DATASET RECORDS Block Start
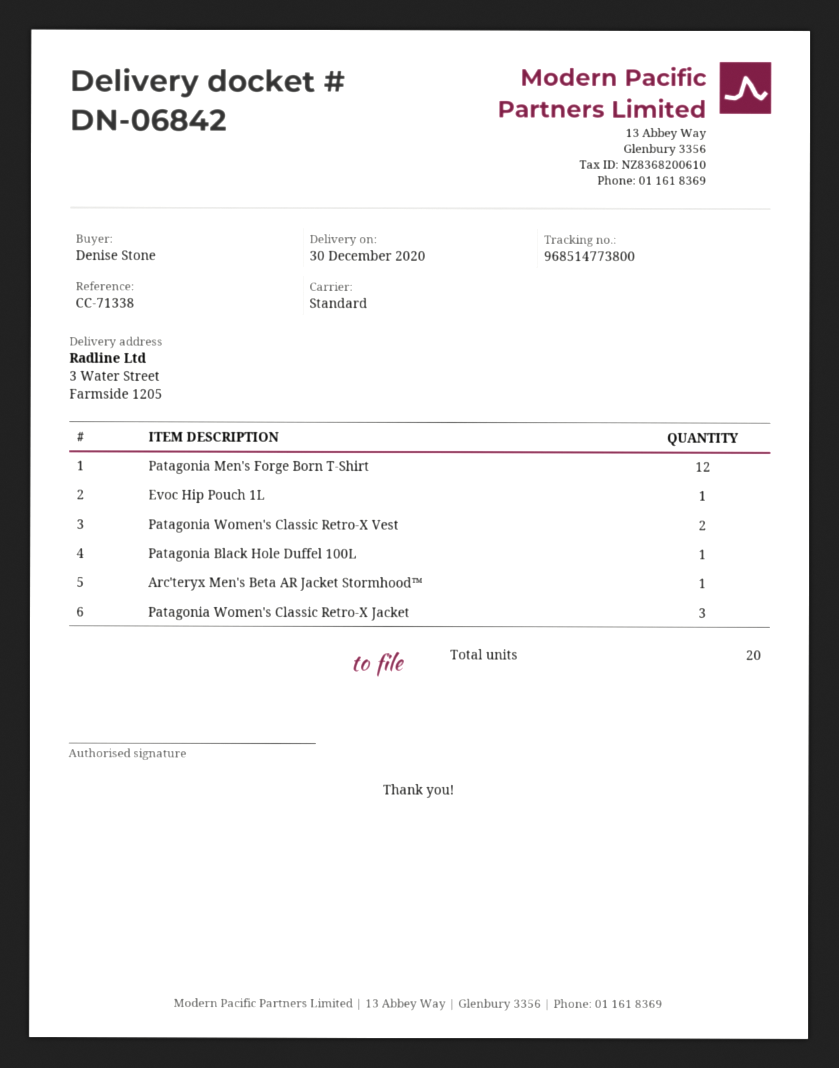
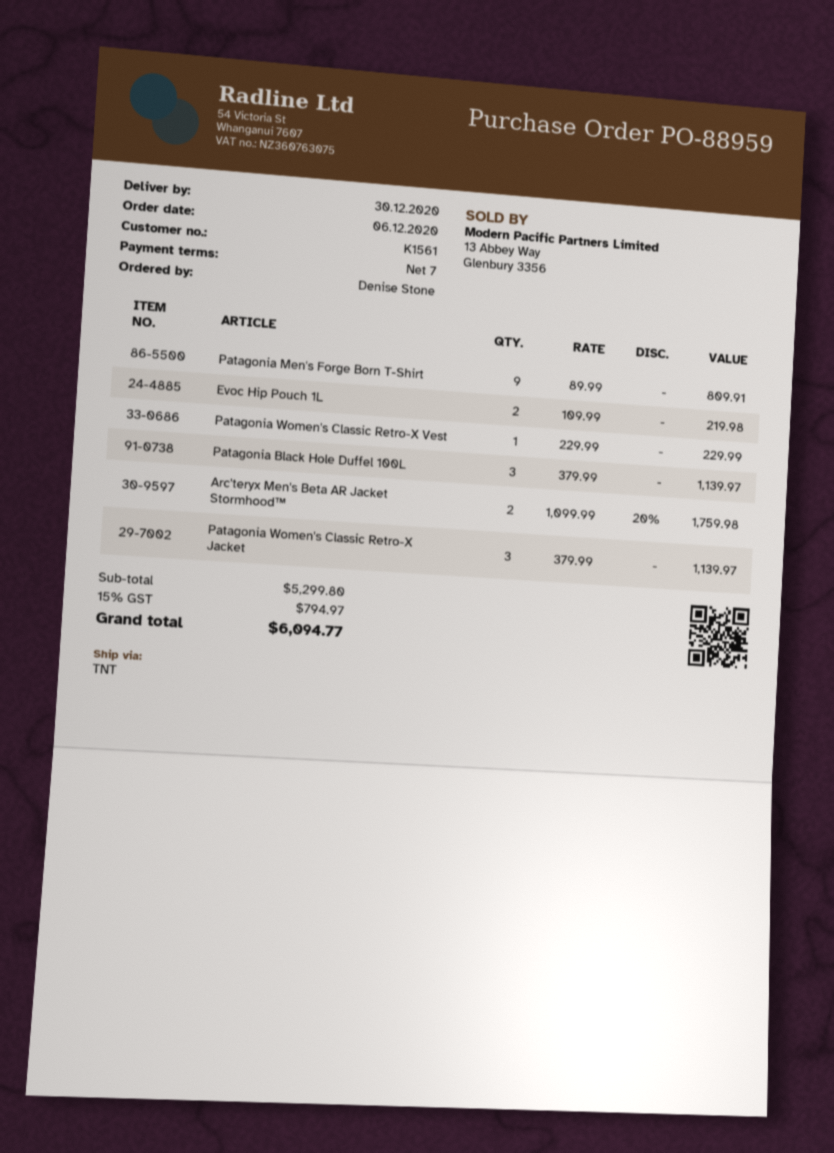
shipping method: standard -> TNT
Patagonia Men's Forge Born T-Shirt: 12 -> 9
Evoc Hip Pouch 1L: 1 -> 2
Patagonia Women's Classic Retro-X Vest: 2 -> 1
Patagonia Black Hole Duffel 100L: 1 -> 3
Arc'teryx Men's Beta AR Jacket Stormhood™: 1 -> 2

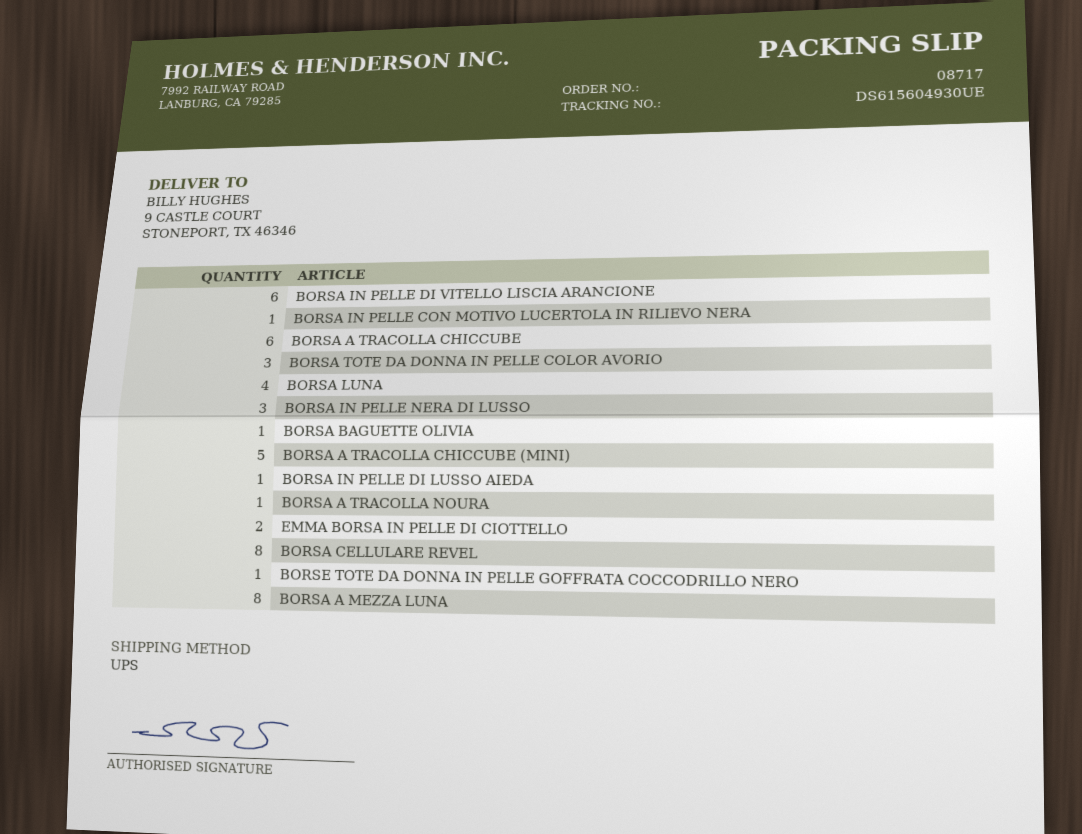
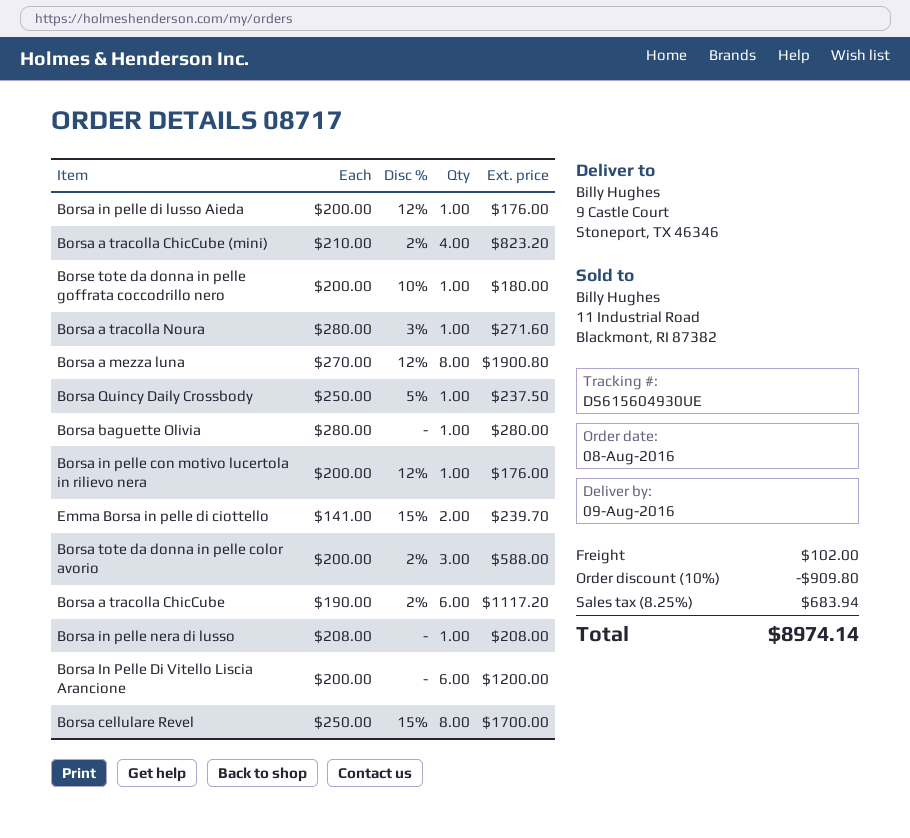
BORSA LUNA: 4 -> none
BORSA IN PELLE NERA DI LUSSO: 3 -> 1
BORSA A TRACOLLA CHICCUBE (MINI): 5 -> 4
Borsa Quincy Daily Crossbody: none -> 1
DATASET RECORDS Block End
» **AIM OF THE EXERCISE**
Check each line of the entries above for the string "Patagonia", and return those that contain it.

» **TASK RESPONSE**
Patagonia Men's Forge Born T-Shirt: 12 -> 9
Patagonia Women's Classic Retro-X Vest: 2 -> 1
Patagonia Black Hole Duffel 100L: 1 -> 3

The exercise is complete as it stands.